L’Iran et les pays du groupe 5+1 (Chine, Etats-Unis, France, Royaume-Uni, Russie et Allemagne) ont conclu le 2 avril un accord-cadre. Ils ont entamé la rédaction des détails de cet accord historique et espèrent régler d’ici au 30 juin une crise diplomatique vieille de plus d’une décennie. Mais les négociations sont difficiles.

Les Occidentaux et Israël soupçonnent l’Iran de vouloir se doter de l’arme atomique sous couvert de programme nucléaire civil, ce que Téhéran dément.

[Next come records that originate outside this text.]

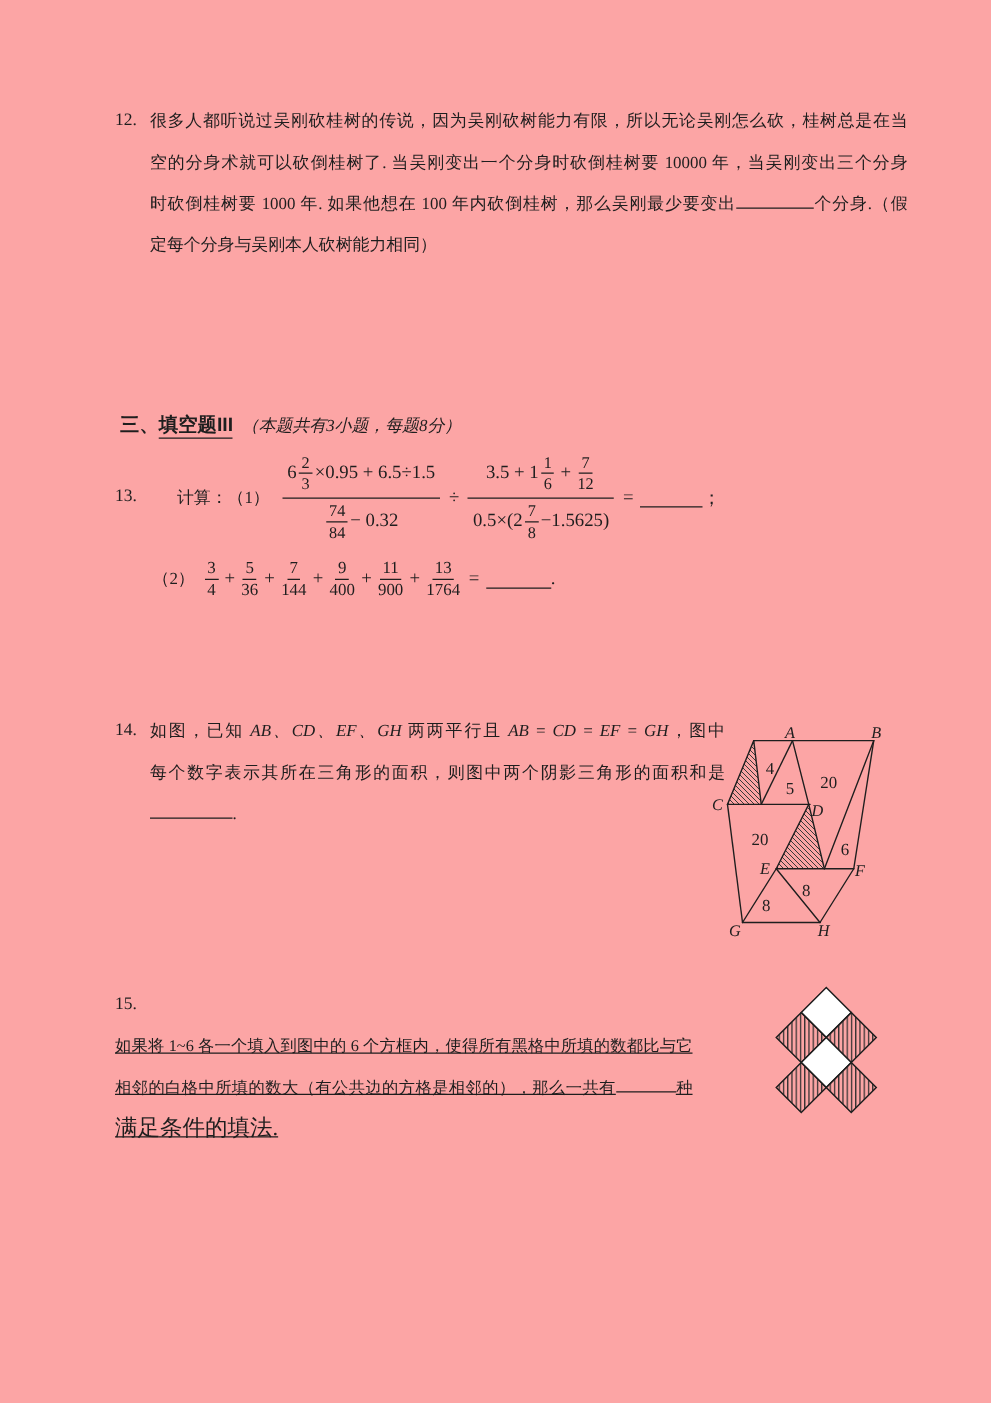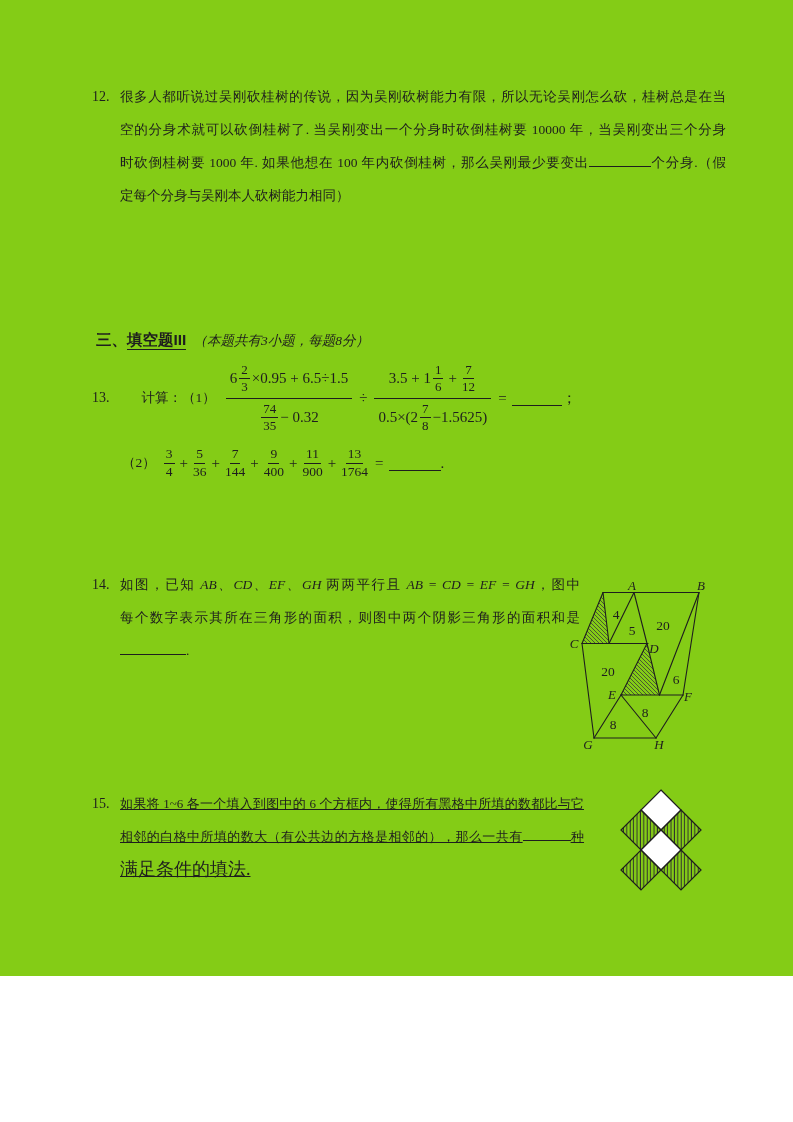"12." .page { background: #84cc16 -> #fca5a5; height: 976px -> 1122px }
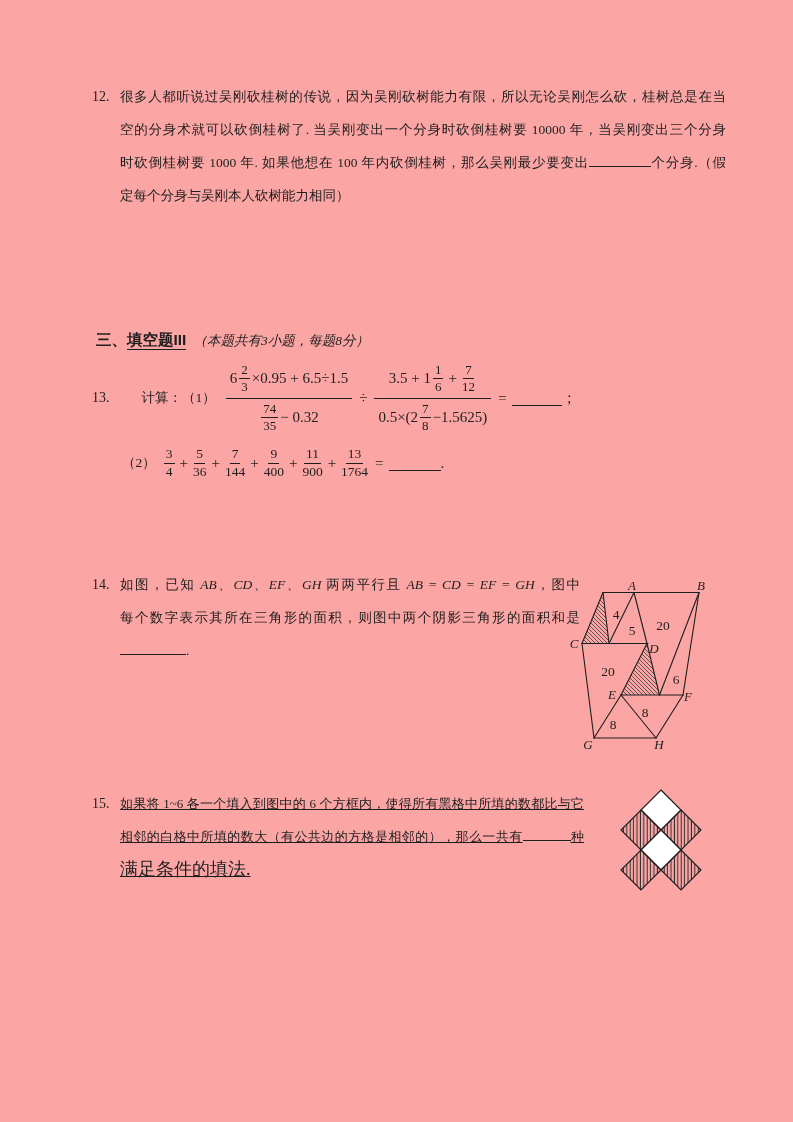"35" span.d { text: 35 -> 84 }
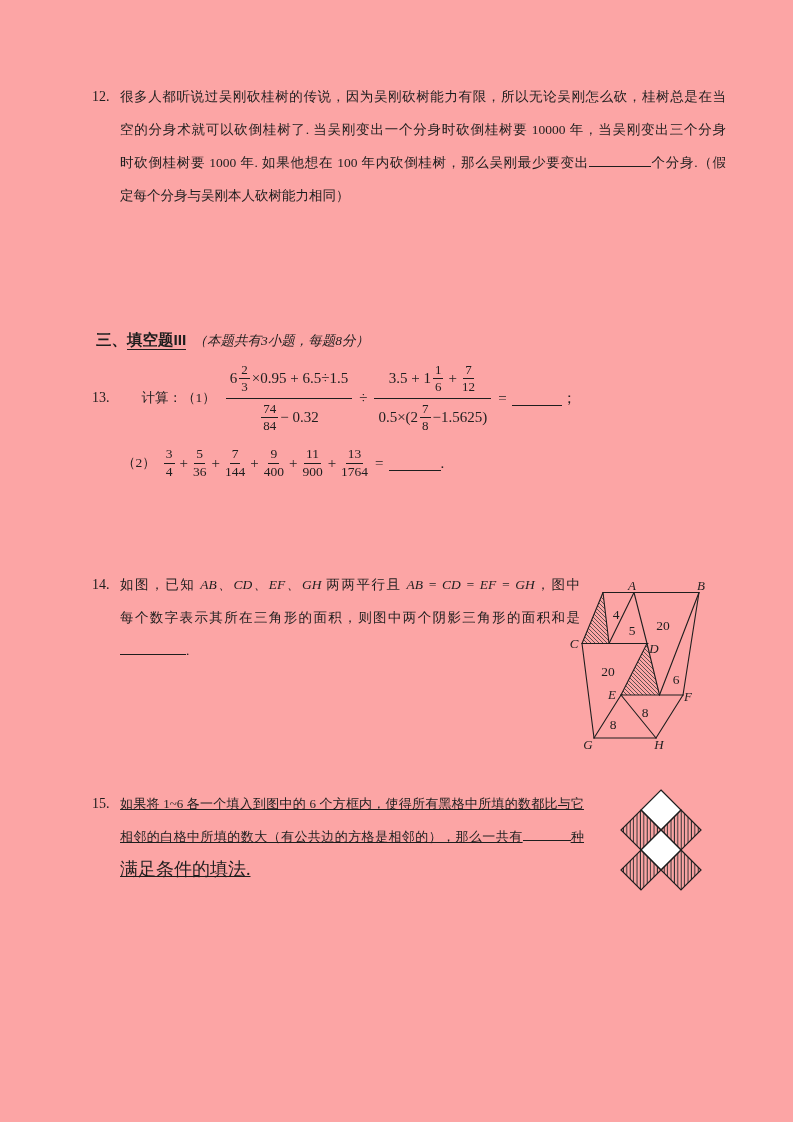"15." section.prob { flex-direction: none -> column }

Début avril, Israël, qui dénonce tout accord qui permettrait à Téhéran de conserver une filière nucléaire, a affirmé que « l’option militaire (était) sur la table » pour empêcher l’Iran de devenir une puissance nucléaire. Le chef d’état-major inter-armées américain Martin Dempsey a également assuré que « l’option militaire » pour empêcher les Iraniens d’avoir la bombe nucléaire était « intacte ».

« Les négociateurs doivent observer les lignes rouges (édictées par le guide suprême) et ne tolérer ni la pression, ni l’humiliation, ni la menace », a lancé l’ayatollah Khamenei, dans un discours devant des enseignants dont le texte a été publié sur son site internet.

« Il est inacceptable que parallèlement à des négociations, l’autre partie profère des menaces. Que signifie une négociation à l’ombre de menaces ? », s’est-il interrogé.

Le 19 avril, il avait appelé les forces armées à renforcer leur « préparation » pour contrer toute menace d’action militaire.

L’ayatollah Khamenei soutient l’équipe de négociateurs iraniens tout en doutant des chances d’un accord final avec les Occidentaux. Le numéro un iranien refuse notamment l’abandon du programme d’enrichissement d’uranium iranien et la fermeture des sites d’enrichissement, et demande la levée totale des sanctions internationales décrétées depuis 2006 contre la République islamique.